Engagement with subject-matter experts—the National Alliance of Trauma Recovery Centers (NATRC)—is planned to provide feedback and to aid dissemination.
Planned dissemination channels include peer-reviewed publications and conference or professional forums, including NATRC events.
This restriction informs generalizability, especially to non-US settings, and constitutes a notable limitation for international applicability.
The current effort explicitly shifts emphasis toward implementation science questions—barriers and facilitators to scale-up and adaptation—bacing a broader set of contextual determinants rather than outcomes alone.
The approach emphasizes systematic organization of determinants across domains, with explicit attention to how factors may enable or hinder scale-up and sustainability.
It also recognizes that the breadth of contexts (urban versus rural, funding environments, policy landscapes) may influence the relevance and applicability of identified barriers and enablers.
The model aims to mitigate these outcomes by delivering a coordinated package of mental health and supportive services designed to reduce barriers to care for high-need, underserved survivors.
This growth trajectory underscores demand for scalable structures that can maintain fidelity to core principles while adapting to varied care settings.
Core service modalities include crisis response, psychotherapy, pharmacotherapy management, and case management, with a focus on facilitating practical access to benefits, housing, and social services in addition to clinical care.
The wraparound approach is intended to lower practical and systemic barriers—such as navigation challenges, logistical hurdles, and coordination gaps—that can impede survivors’ engagement and continuity of care.
The scoping review is positioned to illuminate how funding mechanisms, policy environments, organizational readiness, and provider and recipient factors interact to influence successful implementation and sustainable operation.
The five CFIR domains provide a comprehensive map to categorize determinants: innovation characteristics, external context, internal organizational context, individuals involved, and the process of implementation.
This framework supports a systematic exploration of contextual determinants that influence TRC performance in national and state-level contexts.
The researchers indicate that summary tables will accompany the narrative, linking identified determinants to the review’s objective of understanding barriers and facilitators to TRC implementation and scale-up.
Engagement with NATRC is anticipated to add practical perspective and help translate findings into dissemination-ready outputs for practitioners and policymakers.
This includes consideration of funding and policy contexts, organizational capacity, workforce readiness, and the alignment of TRC principles with existing care pathways and trauma-informed care standards.
The emphasis on implementation determinants seeks to support more effective planning, resource allocation, and adaptation to local health system contexts.

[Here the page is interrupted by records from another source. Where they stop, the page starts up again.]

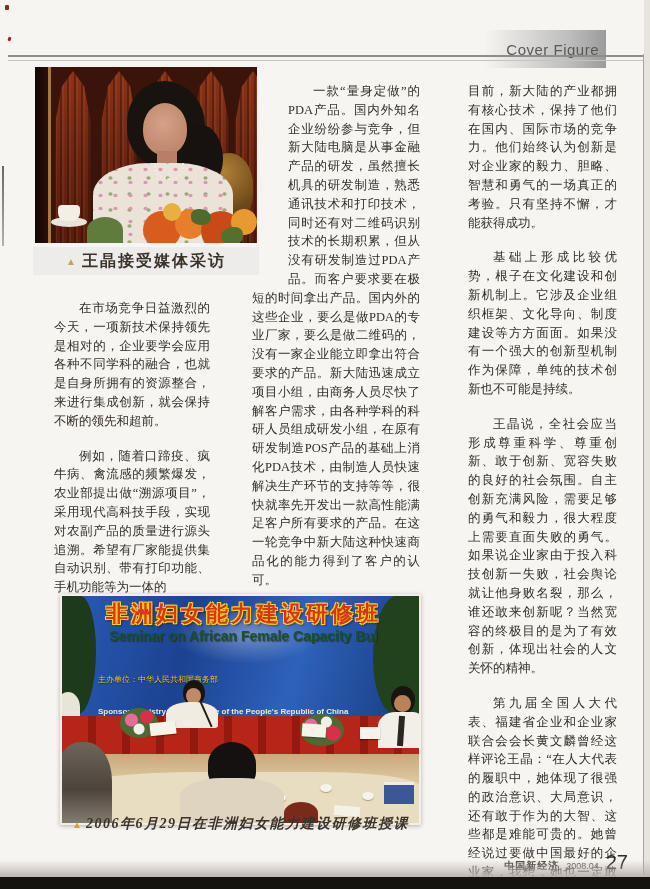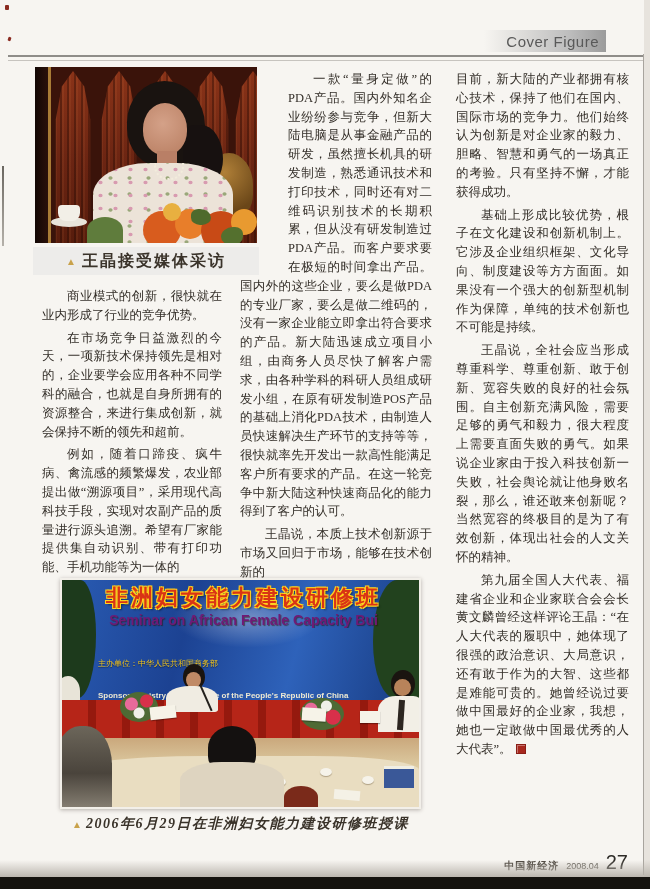--- a/index.html
+++ b/index.html
@@ -17,7 +17,7 @@
   .bottom-bar{position:absolute;left:0;right:0;top:877px;height:12px;background:#15130f;}
 
   
-  .header-label{position:absolute;top:30px;right:44px;width:122px;height:22px;
+  .header-label{position:absolute;top:30px;right:44px;width:122px;height:38px;
     background:linear-gradient(to right,rgba(190,190,190,0) 0%,#bdbdbd 70%,#9b9b9b 100%);
     display:flex;align-items:center;justify-content:flex-end;padding-right:7px;box-sizing:border-box;
     font-family:"Liberation Sans","DejaVu Sans",sans-serif;font-size:15px;color:#595959;letter-spacing:.5px;}

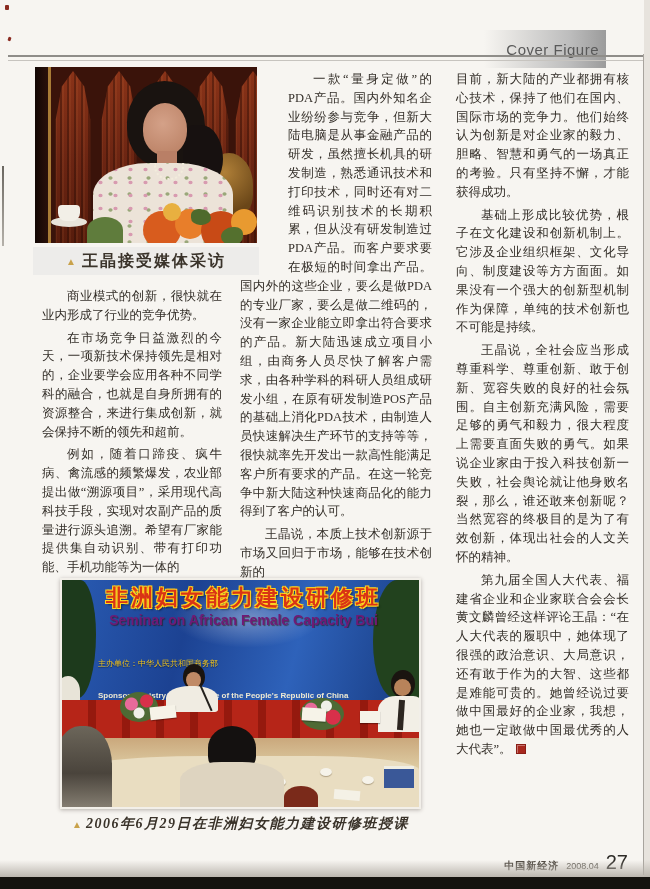--- a/index.html
+++ b/index.html
@@ -25,7 +25,7 @@
 
   
   .col{position:absolute;font-size:12.5px;line-height:18.8px;color:#332e28;text-align:justify;}
-  .col p{margin:4px;text-indent:2em;}
+  .col p{margin:16px;text-indent:2em;}
   .col.cont p:first-child{text-indent:0;}
   .col1{left:38px;top:283px;width:188px;}
   .col2{left:236px;top:66px;width:200px;}

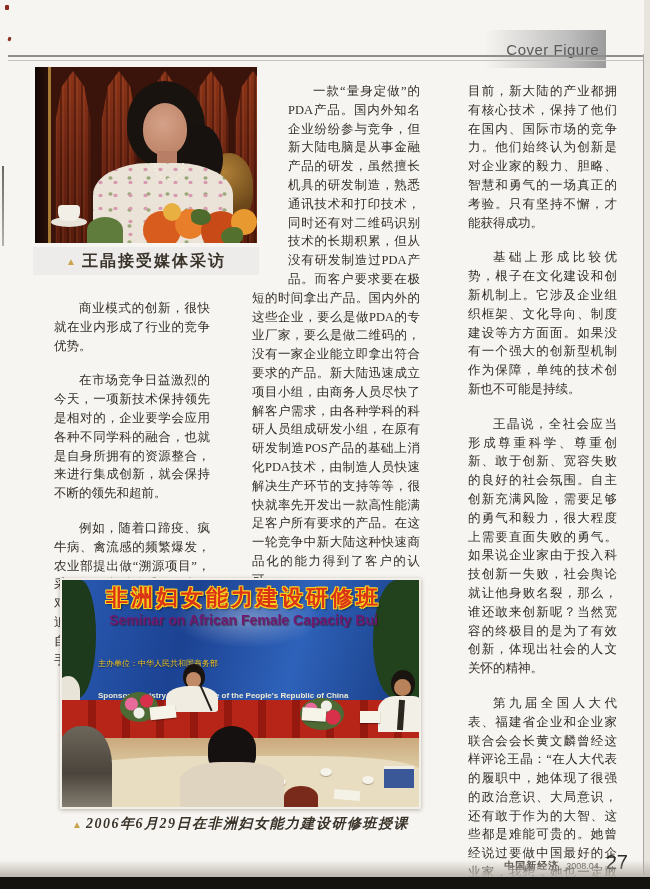--- a/index.html
+++ b/index.html
@@ -182,7 +182,6 @@
   </div>
 
   <div class="col col1">
-      <p>商业模式的创新，很快就在业内形成了行业的竞争优势。</p>
       <p>在市场竞争日益激烈的今天，一项新技术保持领先是相对的，企业要学会应用各种不同学科的融合，也就是自身所拥有的资源整合，来进行集成创新，就会保持不断的领先和超前。</p>
       <p>例如，随着口蹄疫、疯牛病、禽流感的频繁爆发，农业部提出做“溯源项目”，采用现代高科技手段，实现对农副产品的质量进行源头追溯。希望有厂家能提供集自动识别、带有打印功能、手机功能等为一体的</p>
     </div>

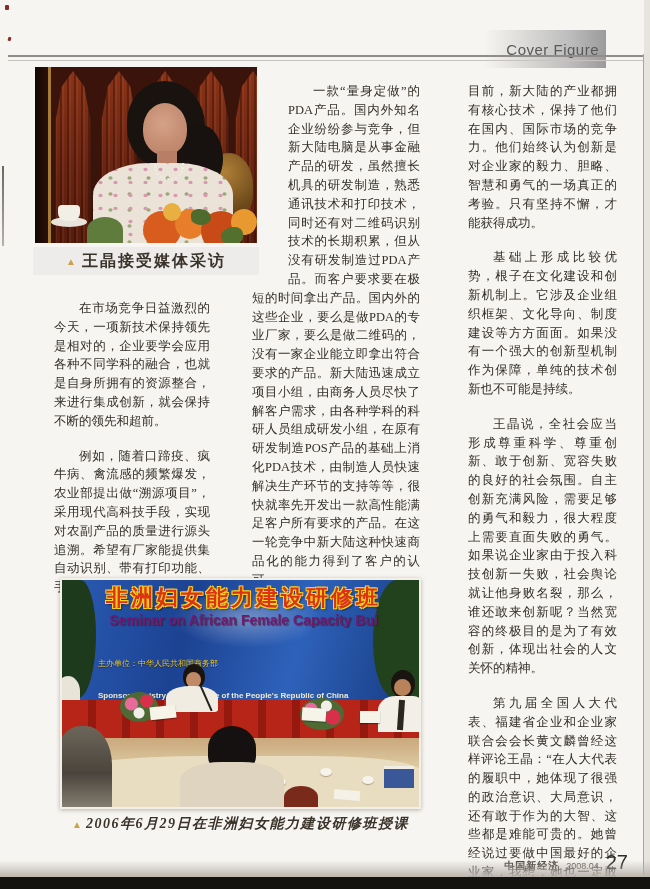--- a/index.html
+++ b/index.html
@@ -74,7 +74,7 @@
   
   .photo2{position:absolute;left:60px;top:578px;width:357px;height:227px;border:2px solid #f2efe9;
     box-shadow:0 1px 4px rgba(60,50,40,.35);background:#c9b astes;overflow:hidden;}
-  .photo2{background:#cdbb94;}
+  .photo2{background:#cdbb94;margin-top:16px;}
   .p2-banner{position:absolute;left:0;top:0;width:100%;height:122px;
     background:linear-gradient(105deg,#2a5cb4 0%,#1c4292 35%,#2e62ba 65%,#173a80 100%);}
   .p2-cloud{position:absolute;left:110px;top:8px;width:150px;height:60px;border-radius:50%;

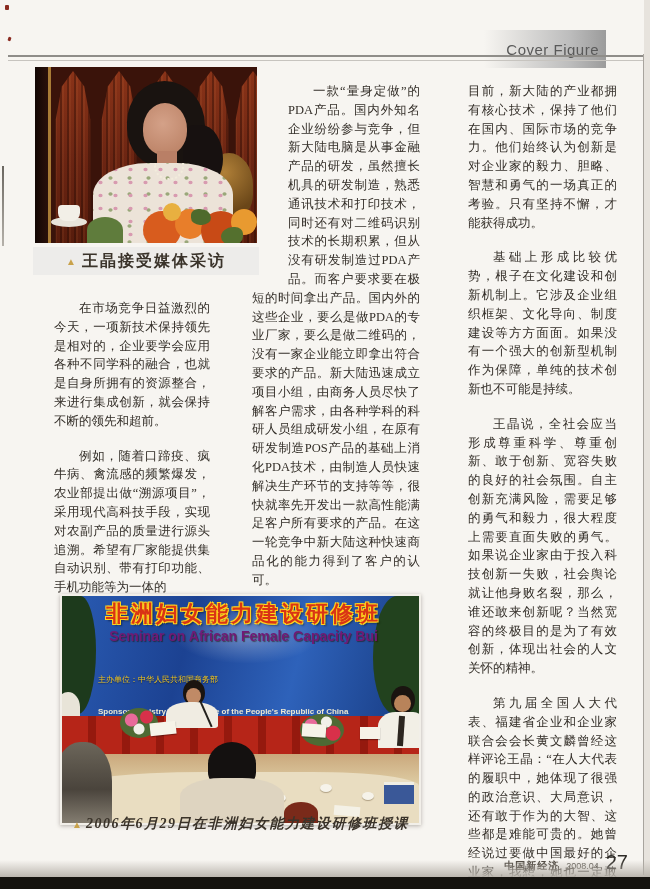--- a/index.html
+++ b/index.html
@@ -86,7 +86,7 @@
     font-weight:bold;font-size:22px;letter-spacing:3px;color:#d93415;
     text-shadow:1px 1px 0 #ffd41e,-1px -1px 0 #ffd41e,1px -1px 0 #ffd41e,-1px 1px 0 #ffd41e,2px 2px 2px rgba(0,0,0,.45);}
   .p2-title-en{position:absolute;left:-4px;right:-10px;top:32px;text-align:center;white-space:nowrap;overflow:hidden;
-    font-family:"Liberation Sans","DejaVu Sans",sans-serif;font-weight:bold;font-size:14px;color:#701a75;
+    font-family:"Liberation Sans","DejaVu Sans",sans-serif;font-weight:bold;font-size:14px;color:#14532d;
     text-shadow:1px 1px 1px rgba(40,20,0,.55);}
   .p2-subs{position:absolute;left:36px;top:58px;width:300px;font-size:8px;line-height:10.5px;white-space:pre;overflow:hidden;}
   .p2-subs .y{color:#f2c51e;text-shadow:0 1px 1px rgba(0,0,0,.5);}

The explicit articulation of gaps is intended to drive targeted research, multi-site collaborations, and the development of implementation supports to facilitate scale-up.
Findings will therefore be most applicable to the U.S.
setting and to settings with similar health system characteristics.
If such data are sparse, the resulting synthesis may depict limited deployment intelligence, with consequent implications for the robustness of implementation recommendations.
The review design assumes the ability to capture a coherent set of determinants across sites and time, but real-world heterogeneity may present interpretive challenges.
It explicitly states that generalizability beyond the US is limited by design.
The protocol acknowledges potential gaps in the literature and intends to highlight existing knowledge gaps and areas necessitating further research.
The CFIR framework provides a coherent scaffold to classify determinants and to compare determinants across domains and contexts.